● **MATERIAL SHOWN**
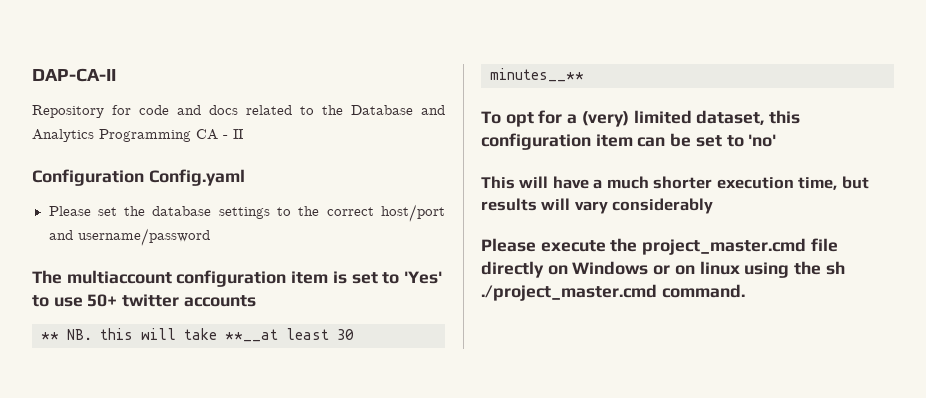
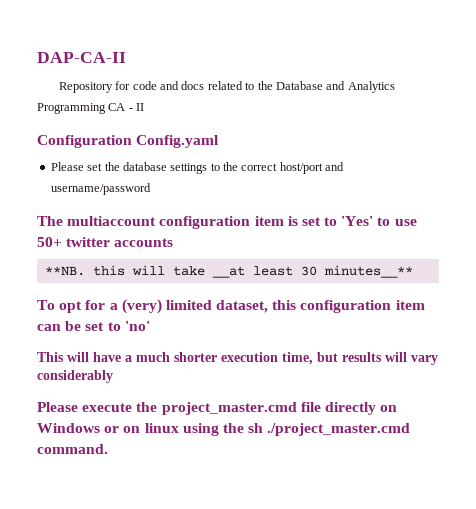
[41,329,92,340] ** NB. -> [44,266,85,276] **NB.
[225,329,278,342] **__at -> [211,266,245,278] __at

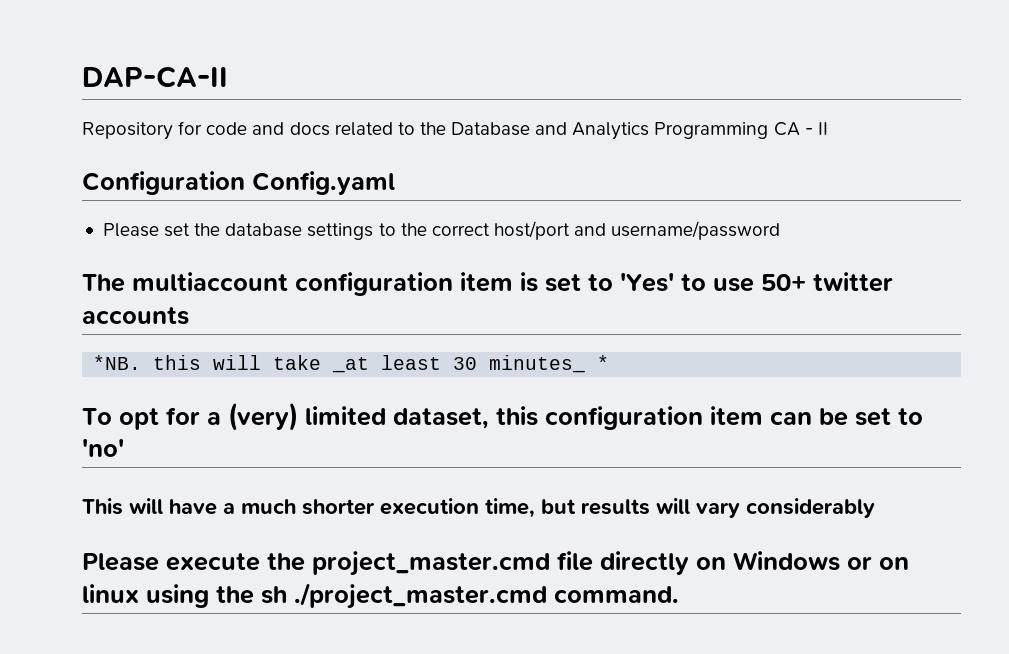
[44,266,85,276] **NB. -> [93,355,142,370] *NB.
[211,266,245,278] __at -> [332,357,370,373] _at
[323,265,413,278] minutes__** -> [489,355,610,373] minutes_ *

● **TASK**
Write out exactly the lines running from the one with "[225,329,278,342] **__at ->" through the end of the material, both ends included, while leaving the pictures out.

● **SOLUTION BELOW**
[225,329,278,342] **__at -> [211,266,245,278] __at

[44,266,85,276] **NB. -> [93,355,142,370] *NB.
[211,266,245,278] __at -> [332,357,370,373] _at
[323,265,413,278] minutes__** -> [489,355,610,373] minutes_ *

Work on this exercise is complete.